» Material for this task:

+---+

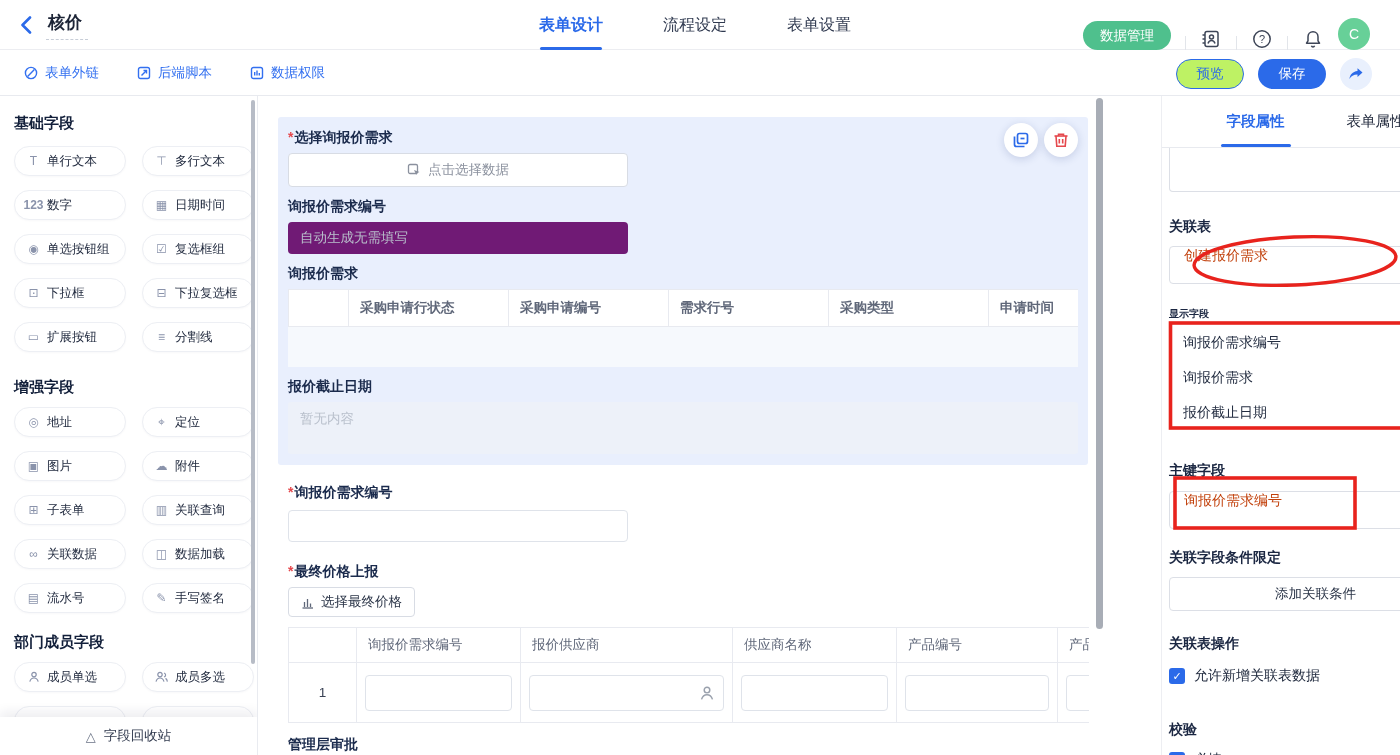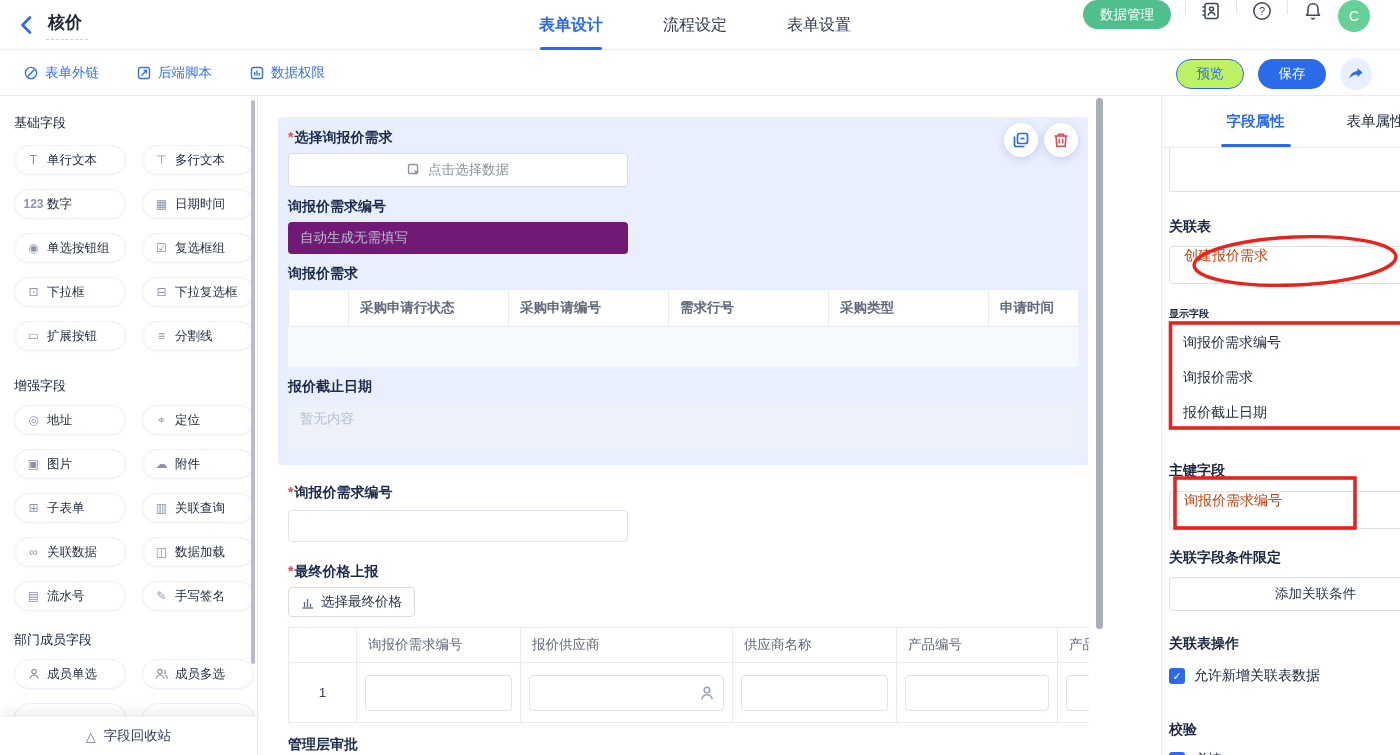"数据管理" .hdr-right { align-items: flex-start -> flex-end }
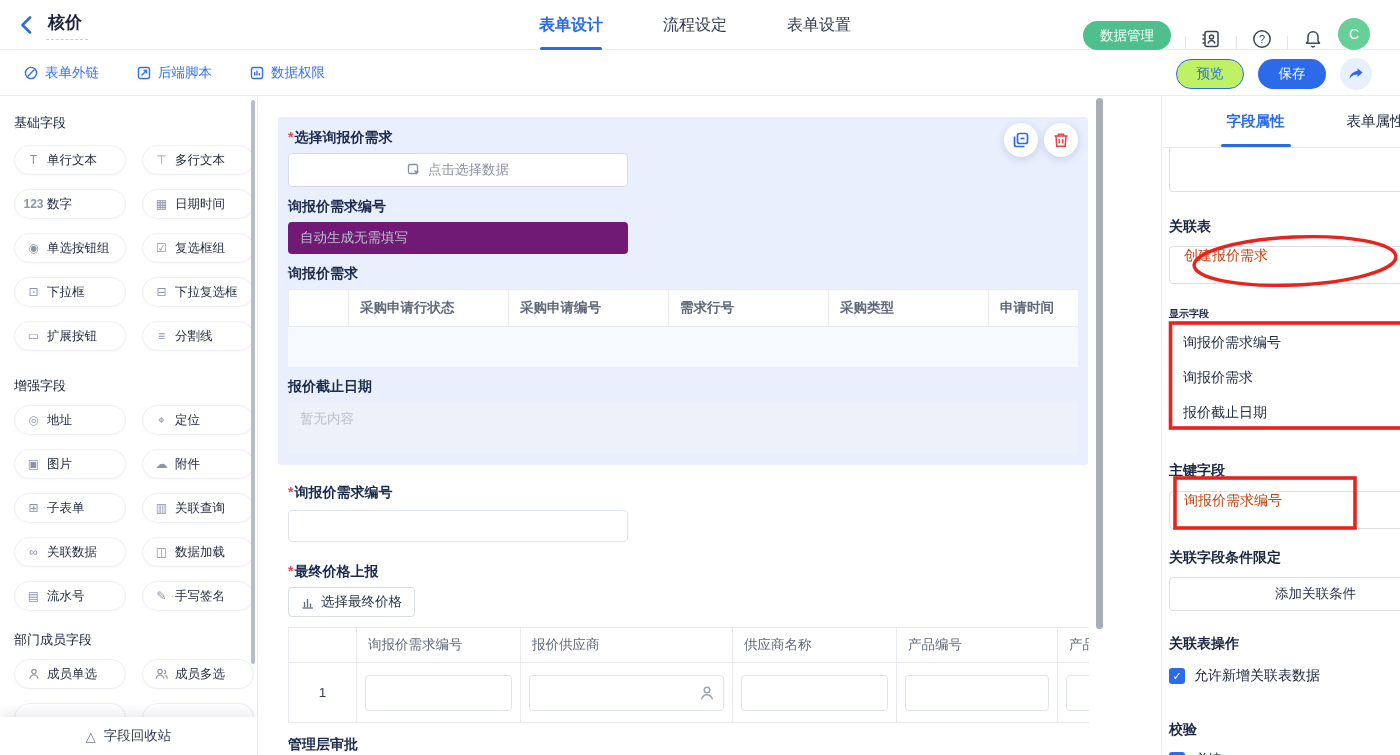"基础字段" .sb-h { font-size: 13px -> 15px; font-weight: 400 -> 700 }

+---+

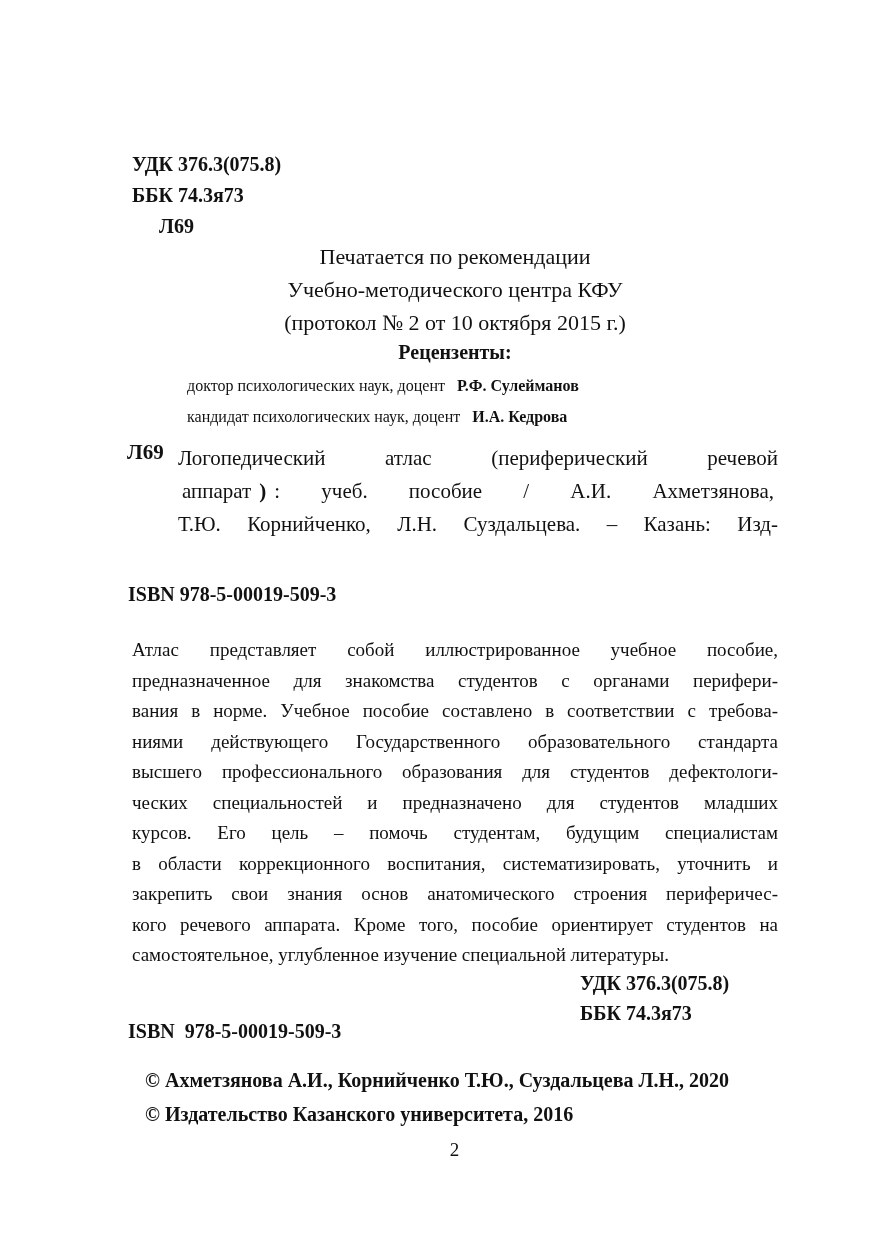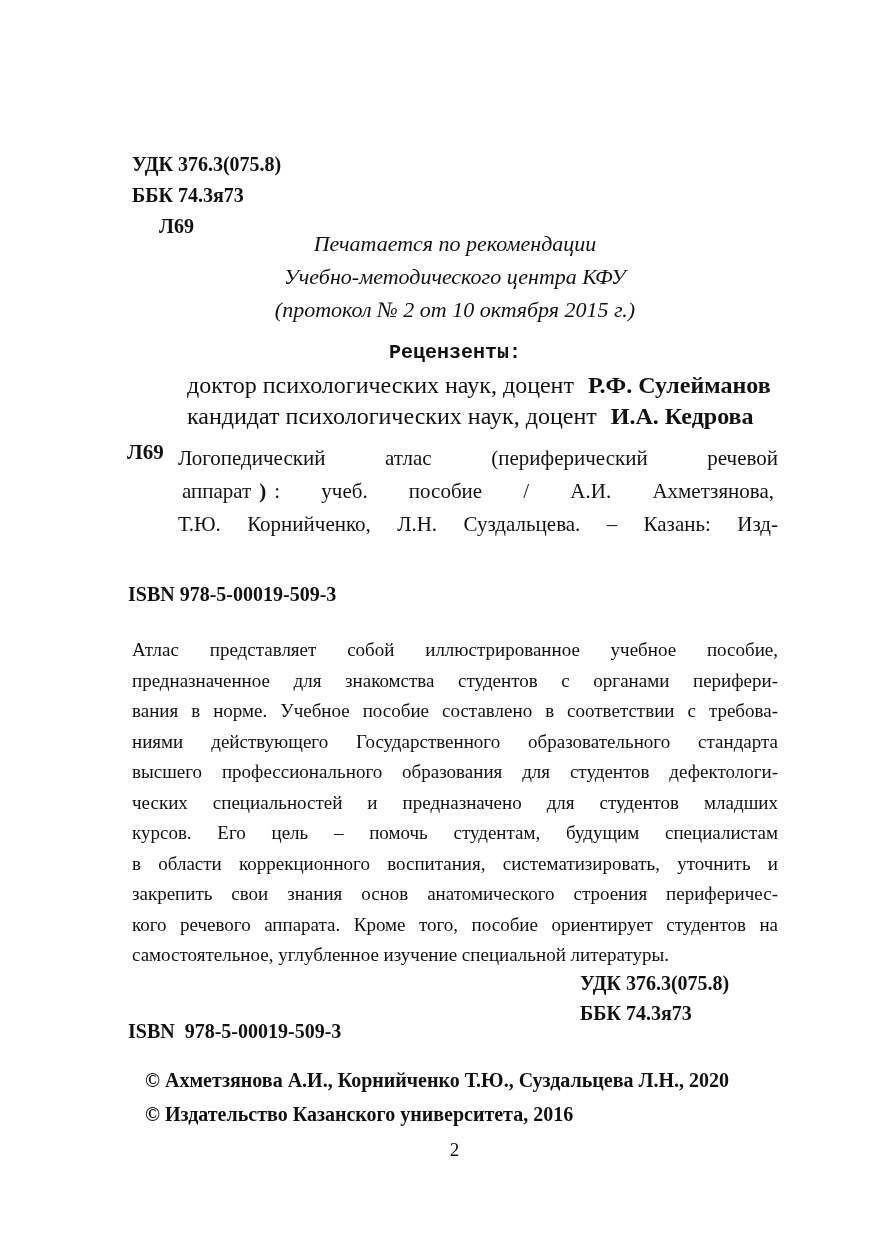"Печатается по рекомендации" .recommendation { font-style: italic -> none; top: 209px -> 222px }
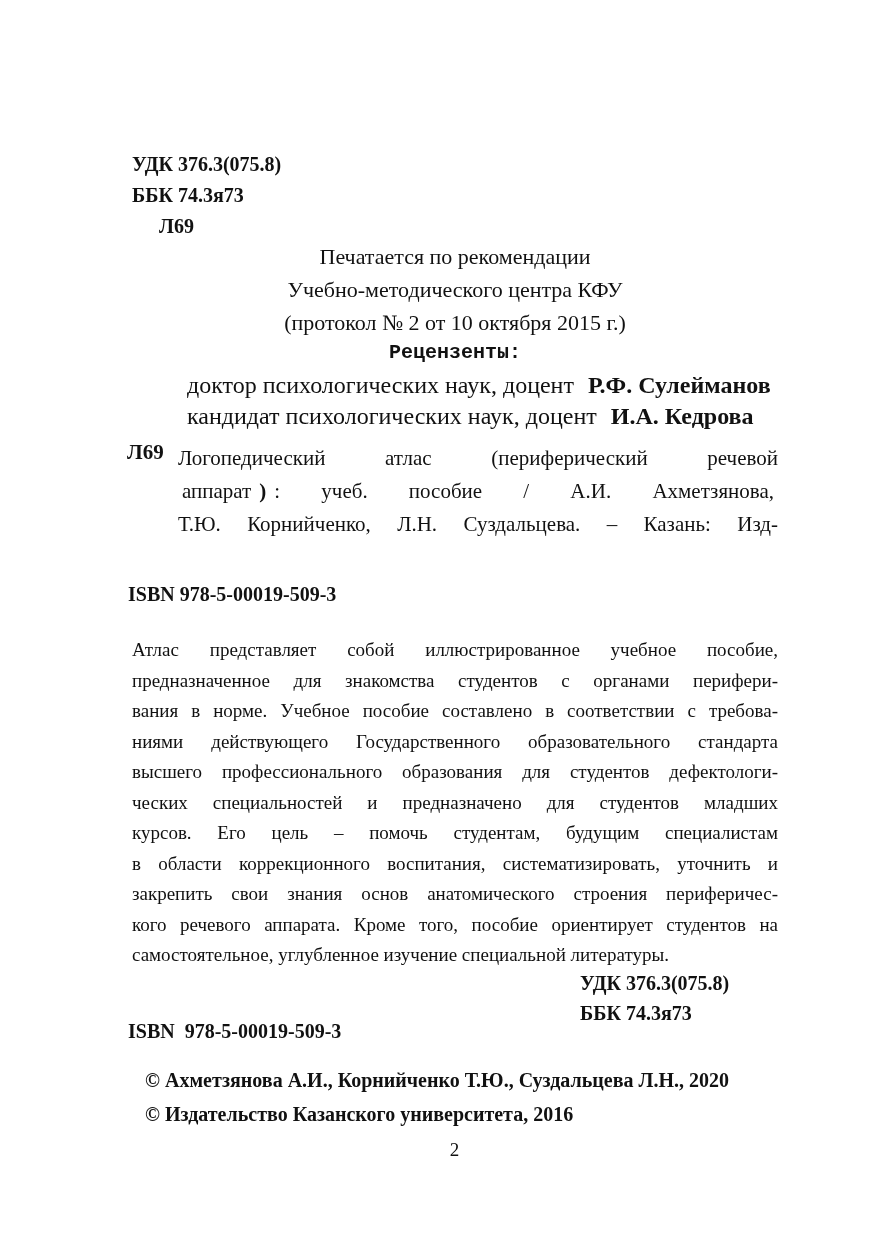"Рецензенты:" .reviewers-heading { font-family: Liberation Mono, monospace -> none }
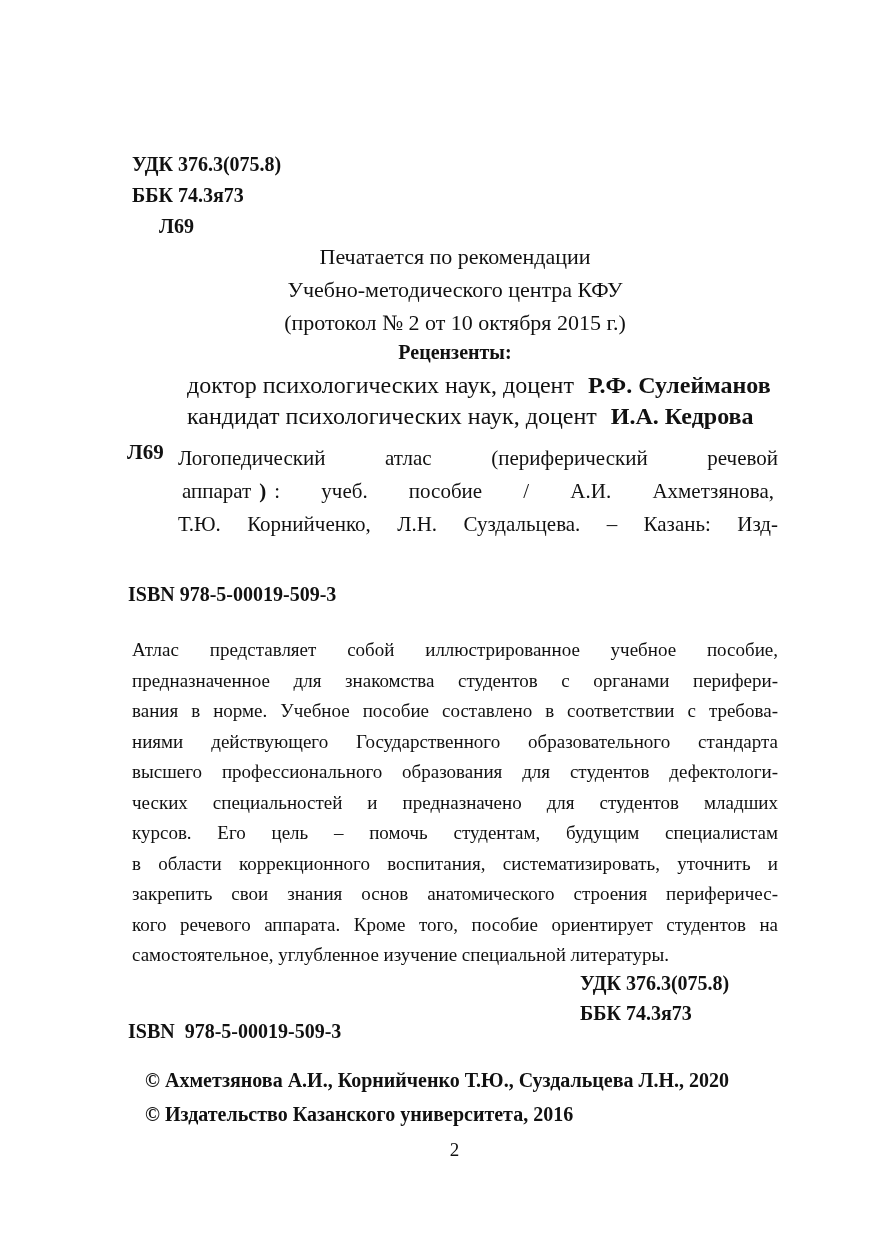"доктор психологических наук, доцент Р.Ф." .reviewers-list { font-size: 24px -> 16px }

+---+

Taking the material above, give again exactly the lines from the one holding "Liberation Mono, monospace" through the one holding "психологических наук, доцент", with both ends and without pictures.

» Response area:
"Рецензенты:" .reviewers-heading { font-family: Liberation Mono, monospace -> none }
"доктор психологических наук, доцент Р.Ф." .reviewers-list { font-size: 24px -> 16px }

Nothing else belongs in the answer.